Decided: February 26, 1942.


On writ of error.

For the defendant in error, John H. Beekman, Jr., Prosecutor of the Pleas; Joseph Halpern, Assistant Prosecutor of the Pleas.

For the plaintiff in error, Edmund A. Hayes.

Before Brogan, Chief Justice, and Justices Case and Heher.


BROGAN, CHIEF JUSTICE. The plaintiff in error, Frank Gallo, was convicted in the Somerset County Court of Quarter Sessions and sentenced to fine and imprisonment. The indictment on which he was convicted contained eight counts charging that the defendant, on four certain days in January and February, 1941, kept a gambling house and on those same days aided and abetted the keeping thereof. Thus in alternate counts he was charged as principal and accessory.

The entire record is returned with the writ of error. The appeal was not argued but was submitted on brief. The plaintiff in error, in his brief, assigns error on certain exceptions taken at the trial and causes for reversal are specified. These points are seven in number and five assert error in the refusal of the learned trial judge to postpone or adjourn the trial.

Gallo was indicted on February 13th, 1941, entered plea of "not guilty" on February 21st, 1941, and the trial of the indictment moved on March 12th, 1941. These dates assume significance in the light of the argument advanced on some of the points made for reversal. On the day set for trial, counsel in the person of Edmund A. Hayes appeared for the defendant and requested an adjournment, giving as his reason therefor that he had been retained in the case only two days previously and was unable in so short a time to get ready for

trial; further, that the defendant had advised him that the case would not be moved until the following week. The state's attorney opposed the application on the ground that it was not timely and that Gallo had been represented up to then by two other attorneys, both of whom were in court when the trial was moved. The motion for postponement was denied.

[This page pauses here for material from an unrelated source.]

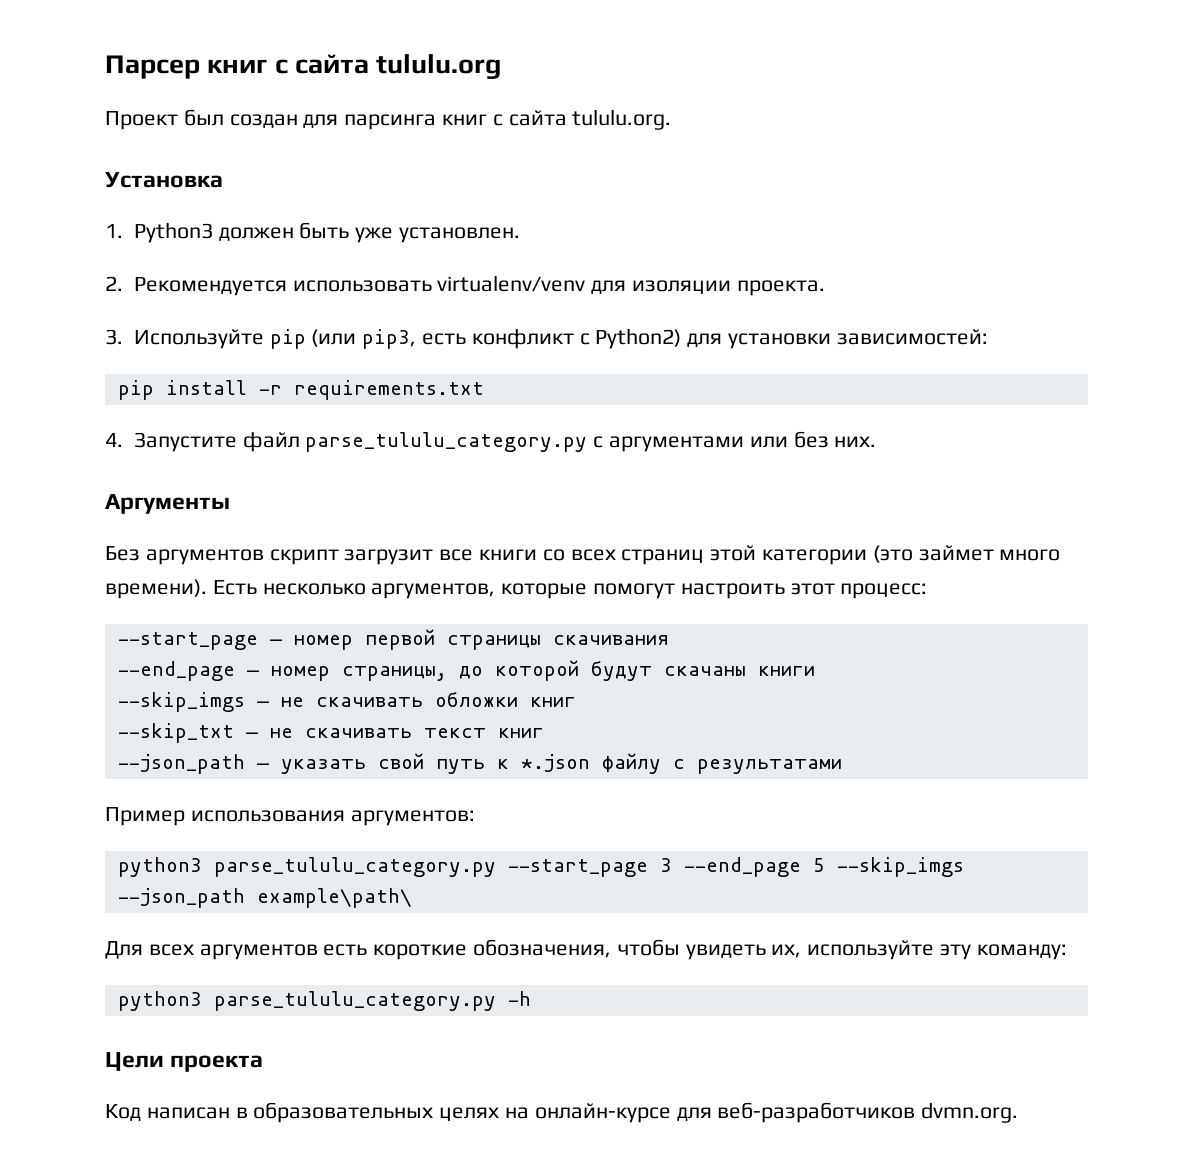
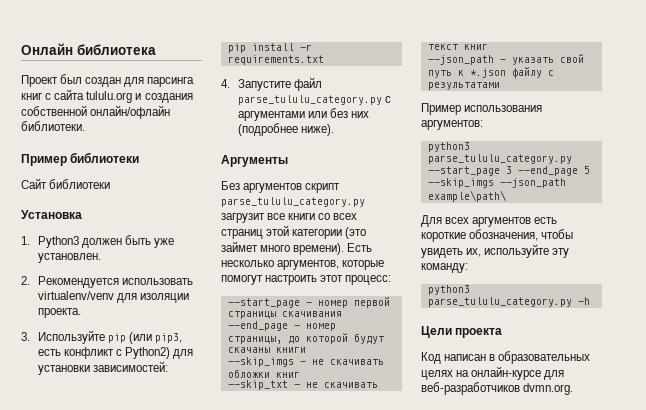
[105,54,502,79] Парсер книг с сайта tululu.org -> [21,43,156,55] Онлайн библиотека
[572,109,672,130] tululu.org. -> [86,91,193,103] [21,105,171,119] [21,121,85,131] [21,152,140,166] [21,178,111,189] tululu.org и создания собственной онлайн/офлайн библиотеки. // Пример библиотеки // Сайт библиотеки
[834,436,877,447] них. -> [350,111,369,118] [237,123,334,136] них (подробнее ниже).
(339, 557) none -> [221,197,365,207] parse_tululu_category.py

It is first argued that the trial court "committed manifest and prejudicial wrong and error" in denying this application. A subordinate point under this heading is that because postponement of the trial was refused, plaintiff in error was deprived of an opportunity to produce certain non-resident witnesses. To justify the request for postponement Mr. Hayes called Samuel Chiaravalli, a member of the bar of this state, as a witness who testified: that he had been counsel of record for Gallo and that previously he wanted the trial date deferred because he was obliged to undergo an operation; that at that time he advised his clients to get new counsel; that at or about the time he left the hospital Gallo said he would like him to try the case and this he promised to do if he were able, but, in the meanwhile, other counsel was retained, a Mr. John Macko (also present when the trial was moved); that on the previous day, namely, March 11th, he told the defendant he would not be able to appear for him, saying: "I don't know whether you want to continue to have Mr. Macko or what but you had better get counsel." It is to be noted that all three attorneys, Messrs. Hayes, Chiaravalli and Macko, are listed in the record as counsel for the defendant.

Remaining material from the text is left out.